One of the challenges of marrying sensor data collection and machine learning algorithms to generate usable modes for accomplishing something useful is negotiating the right level of abstraction of data flowing from the sensor to the learner. If the sensor data is too low-level, it functions as little more than noise and the learning algorithm will interpret spurious random patterns as something meaningful. If the data flow is too high-level, you’ve probably wasted time and effort implementing learning infrastructure that is little more than a simple mapping from one high-level concept to another. The trick is finding the right middle ground that maximizes the usefulness of the models being generated with expending as little time and resources processing the data from a low-level noisy signal to something more meaningful.

Calibrator Message

In Purple Robot, we’ve been dealing with this mismatch between our learners and our location and communication log probes. We know that we’re collecting sufficient raw data that can be used to generate models, but the system isn’t giving us models that work. For example, in some of the apps we’re building for patients with depression, knowing where the patient is helps us understand how they’re spending their time, correlate mood with places they visit, and offer suggestions to help improve their mental state (e.g. “You haven’t left home for the past 18 hours, try taking a walk.”).

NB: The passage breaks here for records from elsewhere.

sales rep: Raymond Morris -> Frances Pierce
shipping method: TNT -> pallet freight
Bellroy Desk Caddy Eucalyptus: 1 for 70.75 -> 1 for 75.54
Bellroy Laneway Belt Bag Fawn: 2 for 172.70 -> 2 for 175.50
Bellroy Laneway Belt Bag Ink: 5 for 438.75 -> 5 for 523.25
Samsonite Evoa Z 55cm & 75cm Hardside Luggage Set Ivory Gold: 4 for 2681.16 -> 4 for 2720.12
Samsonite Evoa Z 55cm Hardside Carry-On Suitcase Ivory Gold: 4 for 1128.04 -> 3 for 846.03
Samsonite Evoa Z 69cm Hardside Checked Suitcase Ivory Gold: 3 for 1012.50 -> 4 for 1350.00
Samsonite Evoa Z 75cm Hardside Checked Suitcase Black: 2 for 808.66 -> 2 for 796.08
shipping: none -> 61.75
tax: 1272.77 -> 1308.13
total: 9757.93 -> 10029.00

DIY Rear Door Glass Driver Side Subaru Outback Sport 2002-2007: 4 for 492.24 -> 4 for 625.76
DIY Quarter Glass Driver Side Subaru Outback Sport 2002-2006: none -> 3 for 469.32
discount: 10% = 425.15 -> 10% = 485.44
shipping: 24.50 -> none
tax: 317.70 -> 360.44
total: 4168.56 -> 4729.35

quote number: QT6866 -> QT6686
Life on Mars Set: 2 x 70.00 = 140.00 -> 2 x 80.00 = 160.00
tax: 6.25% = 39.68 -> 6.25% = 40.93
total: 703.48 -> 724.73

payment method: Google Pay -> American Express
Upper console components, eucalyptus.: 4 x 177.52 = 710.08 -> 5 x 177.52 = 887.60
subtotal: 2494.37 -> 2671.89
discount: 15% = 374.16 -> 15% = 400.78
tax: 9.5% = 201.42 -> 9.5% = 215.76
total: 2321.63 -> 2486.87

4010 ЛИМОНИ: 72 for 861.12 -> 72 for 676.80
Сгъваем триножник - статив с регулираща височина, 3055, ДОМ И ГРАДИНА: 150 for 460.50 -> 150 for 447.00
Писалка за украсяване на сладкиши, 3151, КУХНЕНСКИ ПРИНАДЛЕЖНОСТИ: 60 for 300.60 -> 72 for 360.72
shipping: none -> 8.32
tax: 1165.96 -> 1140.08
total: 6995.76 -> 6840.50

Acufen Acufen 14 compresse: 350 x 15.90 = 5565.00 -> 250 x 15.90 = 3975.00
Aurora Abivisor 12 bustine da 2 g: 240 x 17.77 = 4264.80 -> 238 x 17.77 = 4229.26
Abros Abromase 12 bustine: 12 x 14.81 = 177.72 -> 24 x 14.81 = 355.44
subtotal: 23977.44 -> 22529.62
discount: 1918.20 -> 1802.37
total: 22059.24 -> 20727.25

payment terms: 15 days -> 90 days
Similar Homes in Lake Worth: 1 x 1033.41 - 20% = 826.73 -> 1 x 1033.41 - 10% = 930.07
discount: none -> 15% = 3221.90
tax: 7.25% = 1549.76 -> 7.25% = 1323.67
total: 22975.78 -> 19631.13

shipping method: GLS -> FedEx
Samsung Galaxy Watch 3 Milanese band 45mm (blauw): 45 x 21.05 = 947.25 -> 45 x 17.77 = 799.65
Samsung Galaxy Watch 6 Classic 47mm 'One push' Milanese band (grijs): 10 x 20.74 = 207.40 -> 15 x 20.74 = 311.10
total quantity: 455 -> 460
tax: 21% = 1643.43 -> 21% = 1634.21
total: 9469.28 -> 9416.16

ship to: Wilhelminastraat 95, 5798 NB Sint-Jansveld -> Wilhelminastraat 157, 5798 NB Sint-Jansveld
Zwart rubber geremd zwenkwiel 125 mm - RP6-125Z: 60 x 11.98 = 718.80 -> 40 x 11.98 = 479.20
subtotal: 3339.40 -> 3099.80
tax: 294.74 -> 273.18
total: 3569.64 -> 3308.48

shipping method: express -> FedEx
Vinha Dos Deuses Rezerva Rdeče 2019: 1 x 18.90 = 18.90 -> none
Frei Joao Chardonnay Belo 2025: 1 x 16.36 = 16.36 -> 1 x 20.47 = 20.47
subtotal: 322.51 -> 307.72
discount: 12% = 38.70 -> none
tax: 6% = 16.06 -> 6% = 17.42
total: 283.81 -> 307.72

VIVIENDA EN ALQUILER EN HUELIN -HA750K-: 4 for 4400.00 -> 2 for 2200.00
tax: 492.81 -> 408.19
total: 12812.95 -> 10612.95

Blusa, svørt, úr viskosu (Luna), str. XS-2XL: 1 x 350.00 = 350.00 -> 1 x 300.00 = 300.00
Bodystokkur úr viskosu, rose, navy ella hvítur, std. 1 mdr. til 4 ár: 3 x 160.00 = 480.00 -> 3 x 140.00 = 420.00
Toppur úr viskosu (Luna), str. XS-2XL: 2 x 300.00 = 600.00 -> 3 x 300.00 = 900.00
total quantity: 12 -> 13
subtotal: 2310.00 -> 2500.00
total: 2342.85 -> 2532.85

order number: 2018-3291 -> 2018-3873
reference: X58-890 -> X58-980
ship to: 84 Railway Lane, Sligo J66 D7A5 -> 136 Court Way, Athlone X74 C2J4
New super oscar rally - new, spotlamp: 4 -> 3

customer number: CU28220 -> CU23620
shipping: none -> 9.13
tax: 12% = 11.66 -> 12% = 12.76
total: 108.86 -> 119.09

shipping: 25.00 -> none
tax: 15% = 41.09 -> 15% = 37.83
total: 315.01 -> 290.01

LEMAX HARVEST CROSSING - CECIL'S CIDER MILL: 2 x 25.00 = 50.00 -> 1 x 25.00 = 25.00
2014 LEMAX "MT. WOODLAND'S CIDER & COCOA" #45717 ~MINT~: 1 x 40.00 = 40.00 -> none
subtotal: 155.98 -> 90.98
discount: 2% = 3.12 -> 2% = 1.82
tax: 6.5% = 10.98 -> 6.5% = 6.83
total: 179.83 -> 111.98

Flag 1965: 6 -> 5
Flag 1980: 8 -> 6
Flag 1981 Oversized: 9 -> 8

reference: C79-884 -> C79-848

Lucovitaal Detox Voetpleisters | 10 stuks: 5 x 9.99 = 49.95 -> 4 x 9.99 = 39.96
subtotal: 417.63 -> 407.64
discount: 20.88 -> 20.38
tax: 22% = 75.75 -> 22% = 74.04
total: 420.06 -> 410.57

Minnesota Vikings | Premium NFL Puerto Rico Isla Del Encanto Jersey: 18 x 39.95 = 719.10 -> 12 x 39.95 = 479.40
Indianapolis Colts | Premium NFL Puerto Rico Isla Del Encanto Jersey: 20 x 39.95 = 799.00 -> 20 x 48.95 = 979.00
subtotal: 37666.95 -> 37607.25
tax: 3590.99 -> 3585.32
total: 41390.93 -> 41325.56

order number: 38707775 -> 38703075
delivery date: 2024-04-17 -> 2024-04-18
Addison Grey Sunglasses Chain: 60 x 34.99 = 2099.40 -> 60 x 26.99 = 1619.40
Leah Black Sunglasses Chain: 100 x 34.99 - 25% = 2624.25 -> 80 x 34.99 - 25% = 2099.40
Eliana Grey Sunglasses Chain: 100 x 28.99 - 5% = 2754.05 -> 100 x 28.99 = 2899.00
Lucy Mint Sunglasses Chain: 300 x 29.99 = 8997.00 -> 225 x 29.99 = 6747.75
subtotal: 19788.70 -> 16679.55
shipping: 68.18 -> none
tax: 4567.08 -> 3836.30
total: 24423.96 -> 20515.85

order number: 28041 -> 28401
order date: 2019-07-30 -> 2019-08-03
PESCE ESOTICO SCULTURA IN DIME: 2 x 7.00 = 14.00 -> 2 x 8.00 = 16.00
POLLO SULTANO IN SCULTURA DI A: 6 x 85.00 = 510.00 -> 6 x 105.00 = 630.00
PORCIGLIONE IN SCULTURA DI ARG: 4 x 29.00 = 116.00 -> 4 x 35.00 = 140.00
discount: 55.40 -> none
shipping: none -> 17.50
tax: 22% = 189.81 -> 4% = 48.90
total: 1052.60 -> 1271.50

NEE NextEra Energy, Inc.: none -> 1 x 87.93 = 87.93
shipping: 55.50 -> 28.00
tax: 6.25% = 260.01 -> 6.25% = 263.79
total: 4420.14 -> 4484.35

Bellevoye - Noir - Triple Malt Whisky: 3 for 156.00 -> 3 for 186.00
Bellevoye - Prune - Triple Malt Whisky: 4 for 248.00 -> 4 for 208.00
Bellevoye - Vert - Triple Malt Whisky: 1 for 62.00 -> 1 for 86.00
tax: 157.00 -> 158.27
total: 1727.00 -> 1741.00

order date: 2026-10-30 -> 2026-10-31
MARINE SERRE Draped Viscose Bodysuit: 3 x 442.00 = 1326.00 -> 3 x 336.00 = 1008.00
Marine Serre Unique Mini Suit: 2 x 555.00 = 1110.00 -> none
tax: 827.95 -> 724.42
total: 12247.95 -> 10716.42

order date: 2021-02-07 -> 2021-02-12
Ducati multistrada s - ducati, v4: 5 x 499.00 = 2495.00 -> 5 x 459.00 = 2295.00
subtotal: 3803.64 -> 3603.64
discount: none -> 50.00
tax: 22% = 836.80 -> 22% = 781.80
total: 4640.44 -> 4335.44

Unfortunately, while the mobile device knows where you with an error of less than a couple of meters, it thinks in three-dimensional positions (latitude, longitude, altitude) instead of the more semantic ways humans think about place (home, work, school, etc.). To get around this issue, we’ve implemented automated systems for determining more semantic labels, such as querying the Google Places or Foursquare APIs for labels. We get back more useful information that helps improve our models (“X is in a place that is surrounded by 25% shops, 30% restaurants, 20% parks, and 25% bars”), but this is a generic view of the user’s location that omits any personal meaning or significance given to a place.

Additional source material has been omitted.